**EXERCISE DETAILS**
Output exactly the line containing "html: <div> <span>Наименование" and each line after it through the last line of the records, and nothing else.

─── DATA TO EXAMINE ───

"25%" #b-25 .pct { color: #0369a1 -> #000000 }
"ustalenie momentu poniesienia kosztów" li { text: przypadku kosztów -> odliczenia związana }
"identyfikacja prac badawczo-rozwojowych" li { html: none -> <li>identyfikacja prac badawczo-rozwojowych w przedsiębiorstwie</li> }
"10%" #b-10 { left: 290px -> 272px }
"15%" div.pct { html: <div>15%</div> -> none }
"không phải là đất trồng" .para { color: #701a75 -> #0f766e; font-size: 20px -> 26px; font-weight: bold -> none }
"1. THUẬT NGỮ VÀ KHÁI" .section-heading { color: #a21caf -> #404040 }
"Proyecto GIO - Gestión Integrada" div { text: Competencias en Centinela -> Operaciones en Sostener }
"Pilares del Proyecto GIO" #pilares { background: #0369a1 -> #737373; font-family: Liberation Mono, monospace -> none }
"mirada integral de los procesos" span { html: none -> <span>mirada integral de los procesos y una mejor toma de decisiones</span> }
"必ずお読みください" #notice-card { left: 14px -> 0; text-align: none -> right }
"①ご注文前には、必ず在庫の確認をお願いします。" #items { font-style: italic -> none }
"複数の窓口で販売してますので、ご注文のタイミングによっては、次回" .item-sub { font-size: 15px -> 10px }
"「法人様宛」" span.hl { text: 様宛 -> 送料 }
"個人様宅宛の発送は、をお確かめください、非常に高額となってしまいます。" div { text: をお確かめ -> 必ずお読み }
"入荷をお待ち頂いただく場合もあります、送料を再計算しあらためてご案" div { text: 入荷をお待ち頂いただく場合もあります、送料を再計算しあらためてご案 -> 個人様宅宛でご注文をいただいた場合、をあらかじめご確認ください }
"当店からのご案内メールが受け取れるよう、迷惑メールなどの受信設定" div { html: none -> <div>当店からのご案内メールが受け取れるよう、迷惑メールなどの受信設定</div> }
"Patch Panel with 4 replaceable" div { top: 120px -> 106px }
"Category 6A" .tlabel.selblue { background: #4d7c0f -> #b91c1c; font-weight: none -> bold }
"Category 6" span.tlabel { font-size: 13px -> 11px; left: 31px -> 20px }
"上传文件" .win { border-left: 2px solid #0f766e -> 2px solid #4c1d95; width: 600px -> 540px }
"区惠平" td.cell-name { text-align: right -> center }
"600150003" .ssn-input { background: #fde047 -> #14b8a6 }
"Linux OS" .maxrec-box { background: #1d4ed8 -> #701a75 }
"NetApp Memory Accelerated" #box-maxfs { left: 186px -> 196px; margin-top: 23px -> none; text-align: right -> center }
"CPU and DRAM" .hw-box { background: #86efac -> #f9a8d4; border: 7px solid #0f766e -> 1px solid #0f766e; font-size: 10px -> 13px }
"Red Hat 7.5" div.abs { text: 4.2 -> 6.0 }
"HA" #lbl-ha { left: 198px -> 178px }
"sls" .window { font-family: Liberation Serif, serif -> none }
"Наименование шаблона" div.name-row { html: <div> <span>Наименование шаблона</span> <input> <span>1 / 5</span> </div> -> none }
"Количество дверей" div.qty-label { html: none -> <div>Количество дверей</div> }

───

**SOLUTION TO THIS PROBLEM**
"Наименование шаблона" div.name-row { html: <div> <span>Наименование шаблона</span> <input> <span>1 / 5</span> </div> -> none }
"Количество дверей" div.qty-label { html: none -> <div>Количество дверей</div> }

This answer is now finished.